Author: Press office
Source: Tohoku University
Contact: Press Office – Tohoku University
Image: Image is credited to Morizawa & Matsui

Original research: Access closed.
“Synaptic pruning by engulfing glial synapses during motor learning” by Ko Matsui et al. Natural neuroscience


Synaptic pruning by engulfment of glial synapses during motor learning

Synaptic pruning is a fundamental neural circuit refinement process in learning and memory. Accumulating evidence suggests that glia participate in the sculpting of neural circuits through the engulfment of synapses.

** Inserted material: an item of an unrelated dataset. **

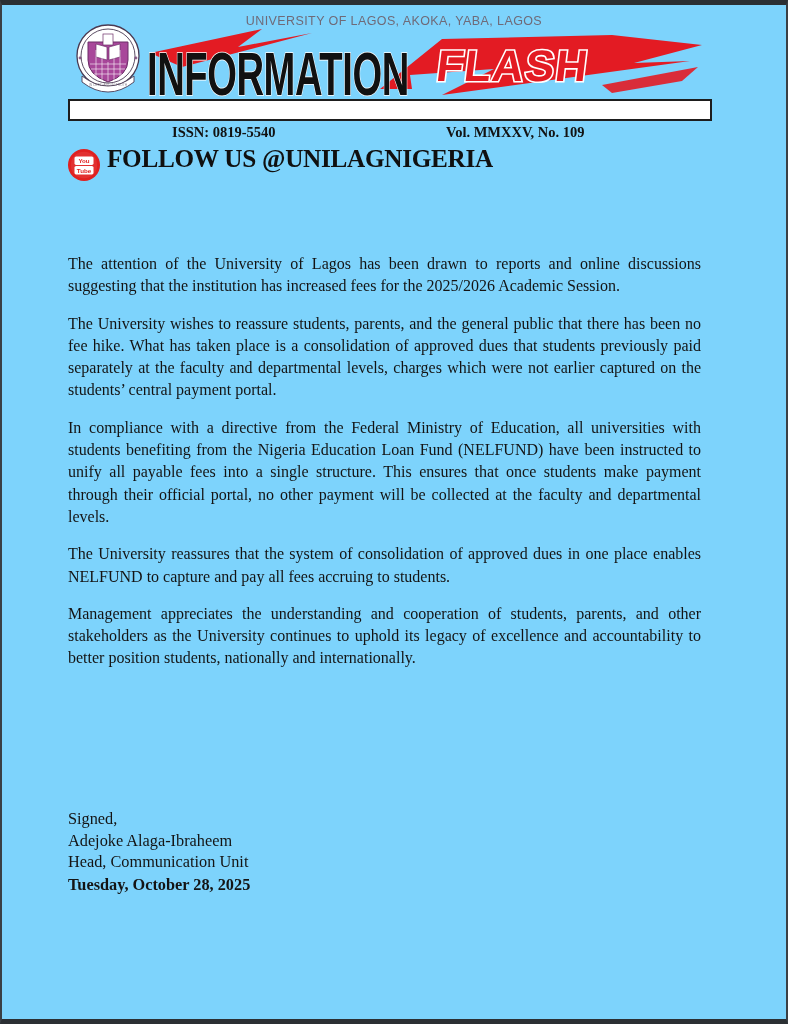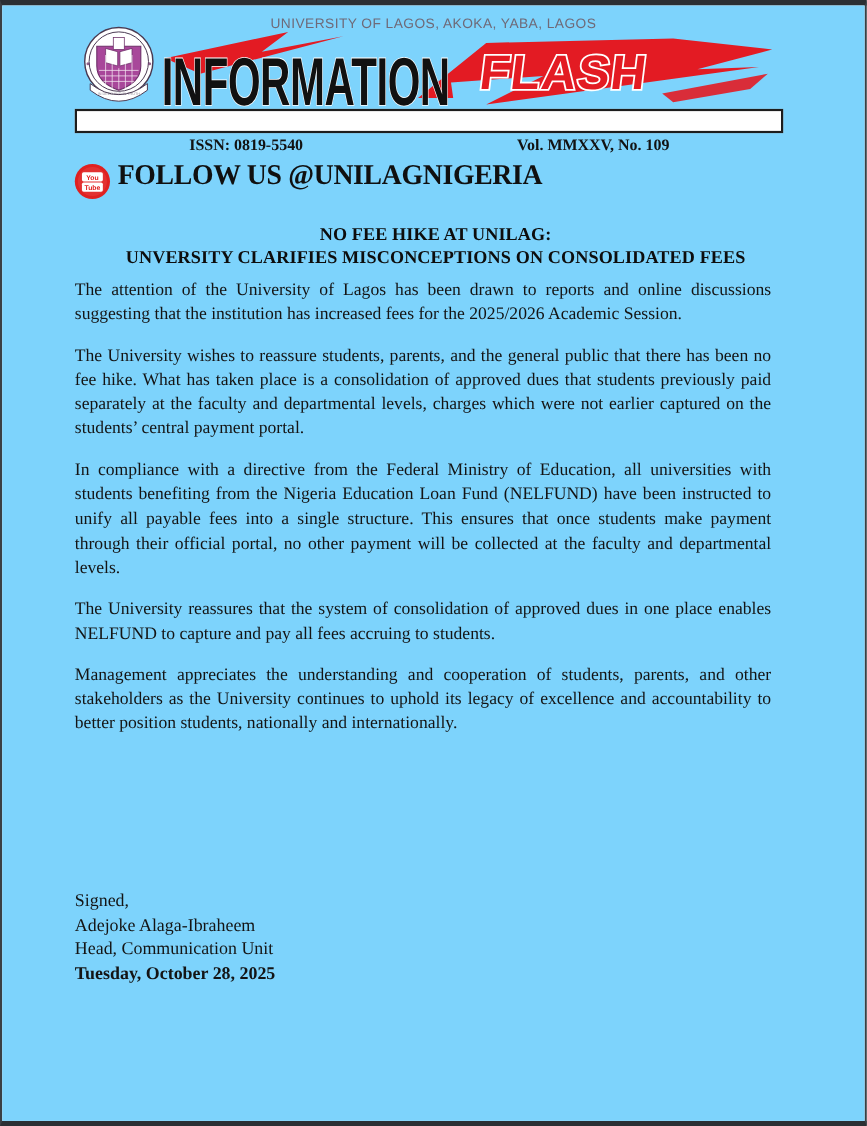"Vol. MMXXV, No. 109" .issn-row .vol { left: 402px -> 378px }
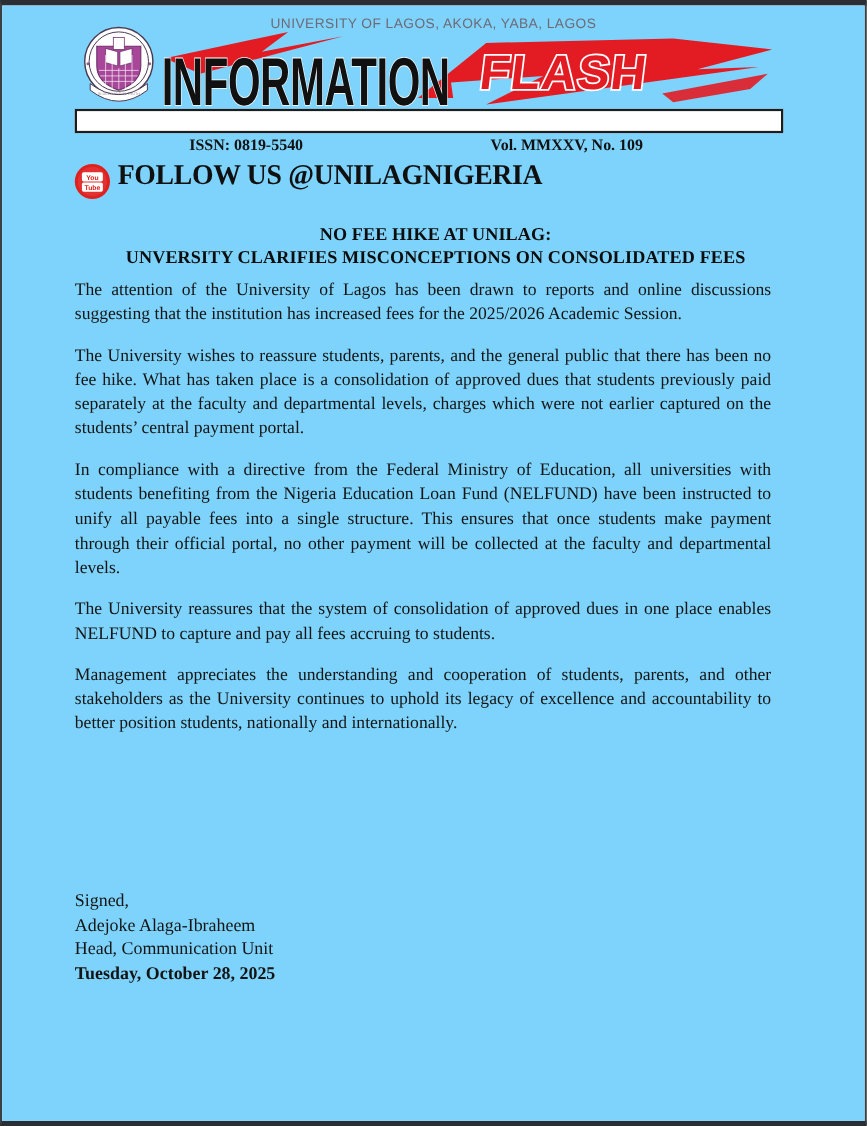"NO FEE HIKE AT UNILAG:" div.headline { html: <div> <div>NO FEE HIKE AT UNILAG:</div> <div>UNVERSITY CLARIFIES MISCONCEPTIONS ON CONSOLIDATED FEES</div> </div> -> none }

However, it remains unclear whether glial involvement in synaptic pruning has a role in memory formation.

Using newly developed phagocytosis reporter mice and three-dimensional ultrastructural characterization, we found that synaptic engulfment by cerebellar glia of Bergmann (BG) occurs frequently during cerebellum-dependent motor learning in mice.

We observed an increase in pre- and post-synaptic nibbling by BG as well as a reduction in spine volume after learning. Pharmacological blockade of engulfment with annexin V inhibited both spinal volume reduction and nocturnal improvement in motor adaptation.

These results indicate that BG contributes to the refinement of mature cerebellar cortical circuitry through synaptic engulfment during motor learning.